Mal se nourrir tue. Selon une étude parue ce jeudi dans la revue The Lancet, un décès sur cinq (soit 11 millions de personnes) dans le monde était lié à une mauvaise alimentation en 2017.

Les chercheurs ont observé une surconsommation de sel, sucre et viande et des carences en céréales complètes et en fruits et légumes. La quasi-totalité de ces décès est due à des maladies cardiovasculaires, le reste par des cancers et diabètes de type 2.

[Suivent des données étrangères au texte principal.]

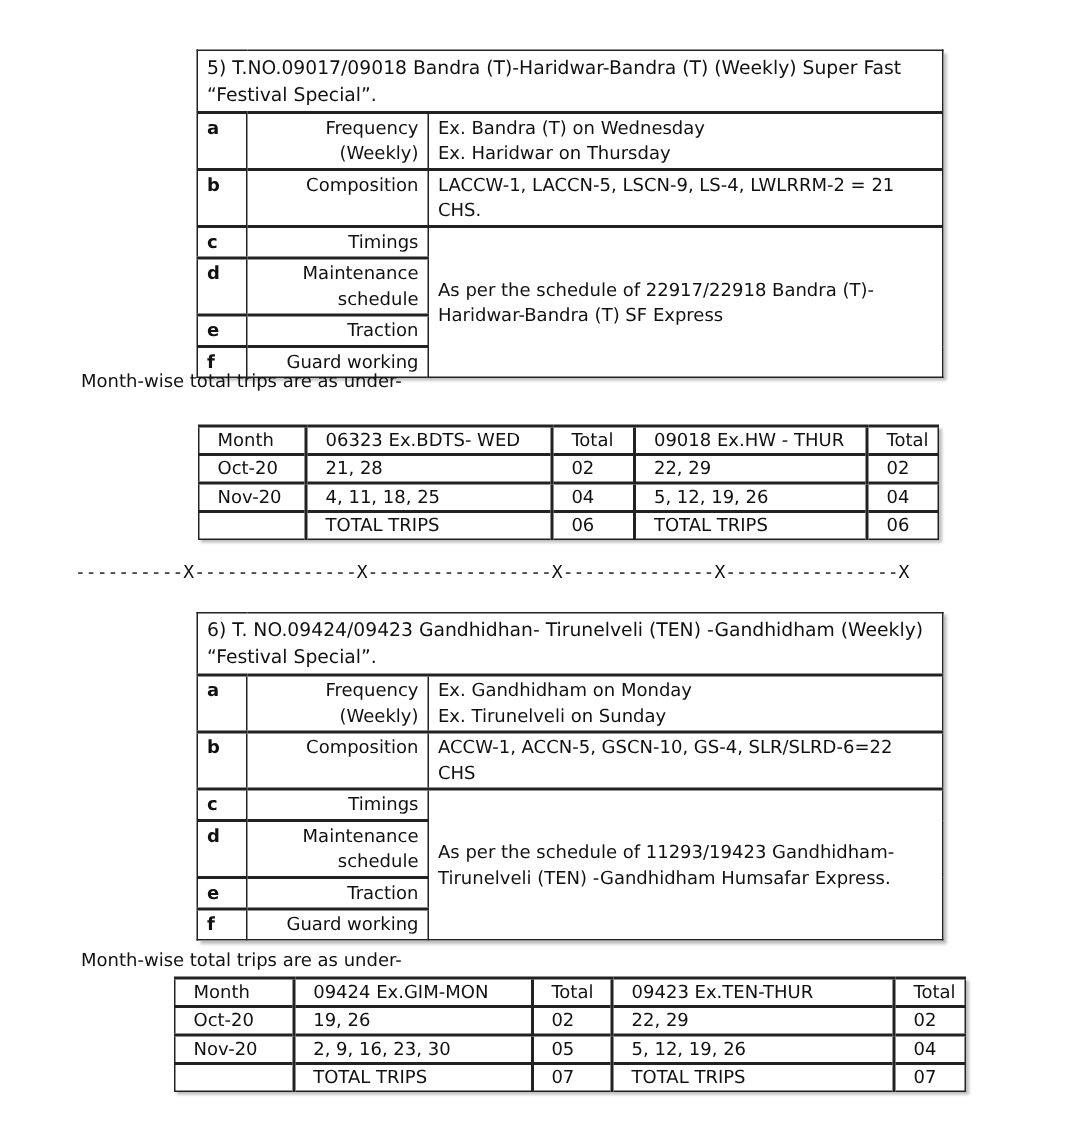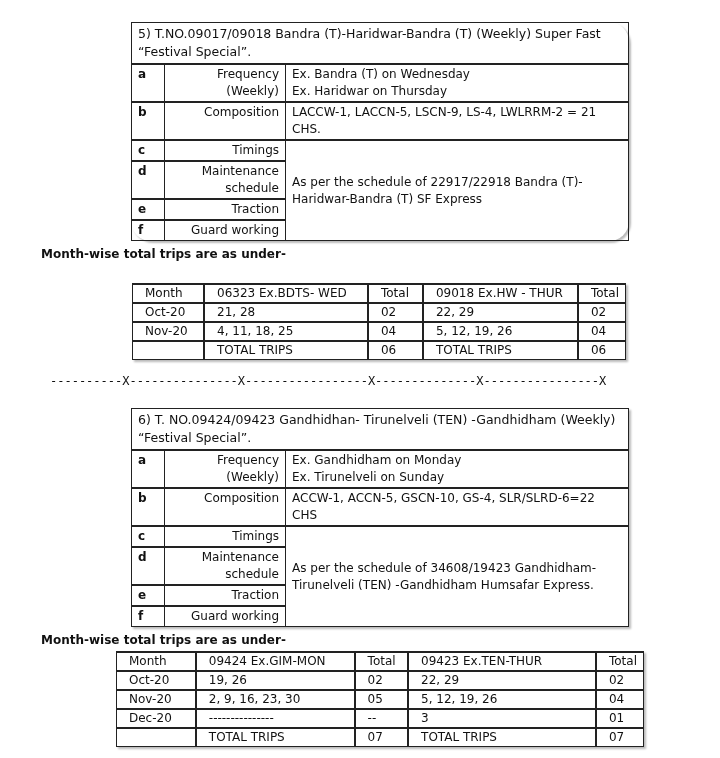--- a/index.html
+++ b/index.html
@@ -38,7 +38,7 @@
     <span style="left:690px">"</span>
 </div>
 
-<table class="spec" style="top:22px;border-radius:20px;">
+<table class="spec" style="top:33px;">
   <tbody>
       <tr>
         <td class="title" colspan="3">5) T.NO.09017/09018 Bandra (T)-Haridwar-Bandra (T) (Weekly) Super Fast “Festival Special”.</td>

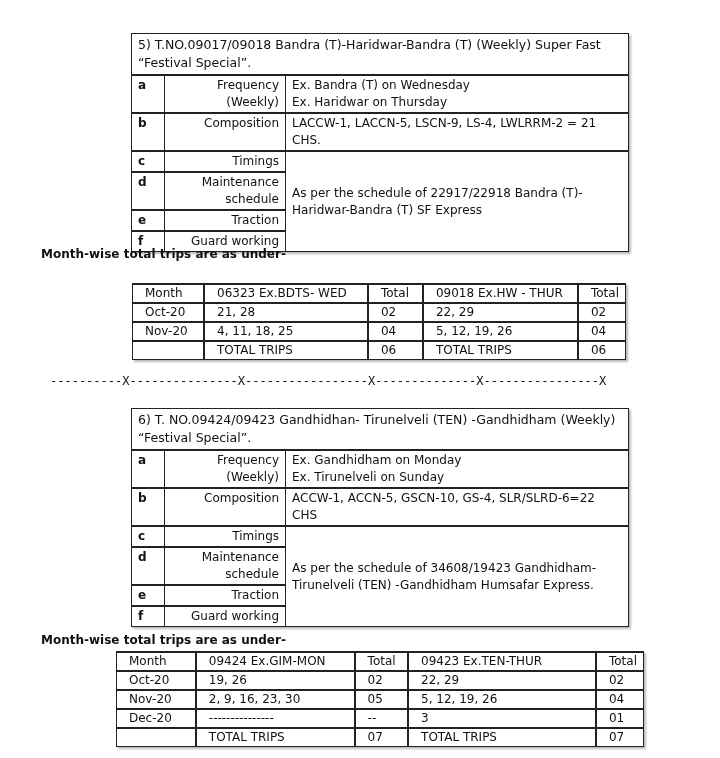--- a/index.html
+++ b/index.html
@@ -17,7 +17,7 @@
   .spec td.merged { vertical-align:middle;margin-left:32px; }
   .spec tr.thick td { border-top:2px solid #222; }
 
-  .note { position:absolute; left:41px; font-size:12px; font-weight:bold; }
+  .note { position:absolute; left:54px; font-size:12px; font-weight:normal; }
 
   .trips { position:absolute; border-collapse:collapse; border:1.5px solid #222; box-shadow:2px 2px 2px #bbb; }
   .trips td { border:1px solid #222; padding:0 6px; height:17px; font-size:12px; line-height:17px; }

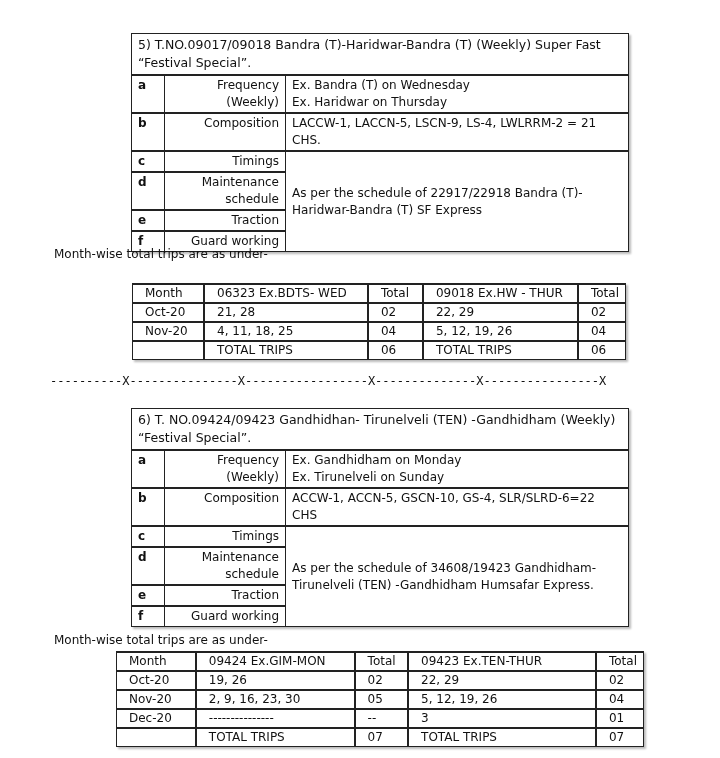--- a/index.html
+++ b/index.html
@@ -130,7 +130,7 @@
   <tr class="thick">
     <td class="k">c</td>
     <td class="lbl">Timings</td>
-    <td class="merged" rowspan="4">As per the schedule of 34608/19423 Gandhidham-Tirunelveli (TEN) -Gandhidham Humsafar Express.</td>
+    <td class="merged" rowspan="4">As per the schedule of 11293/19423 Gandhidham-Tirunelveli (TEN) -Gandhidham Humsafar Express.</td>
   </tr>
   <tr class="thick">
     <td class="k">d</td>

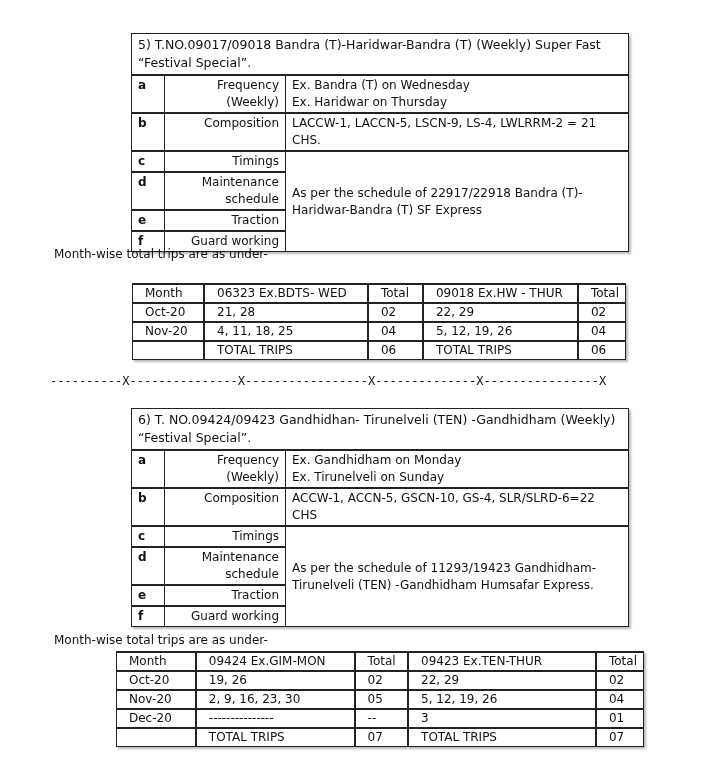--- a/index.html
+++ b/index.html
@@ -173,13 +173,6 @@
     <td class="sep">04</td>
   </tr>
   <tr>
-    <td>Dec-20</td>
-    <td class="sep">---------------</td>
-    <td class="sep">--</td>
-    <td class="sep">3</td>
-    <td class="sep">01</td>
-  </tr>
-  <tr>
     <td></td>
     <td class="sep">TOTAL TRIPS</td>
     <td class="sep">07</td>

Un lien de causalité moins certain que pour le tabac

En janvier, une première étude publiée par les mêmes scientifiques préconisait de diviser par deux la consommation mondiale de viande rouge et de sucre et de doubler celle de fruits, légumes et noix. La deuxième étude montre « ce que nous sommes nombreux à penser depuis des années », explique le chercheur Christopher Murray. « Une mauvaise alimentation est responsable de davantage de morts qu’aucun autre facteur de risque au monde. »

La publication met aussi en évidence de grosses disparités selon les pays. Les plus forts taux de décès se trouvent en Ouzbékistan et en Afghanistan. A l’inverse, la proportion de décès liés à une mauvaise alimentation est faible en Israël, en France, en Espagne et au Japon.

L’étude, qui porte sur 195 pays au total, a ses limites, reconnaissent les chercheurs. Ils admettent notamment que le lien entre l’alimentation et les décès ne peut être établi avec autant de certitude comparé à d’autres facteurs de risque, comme le tabac.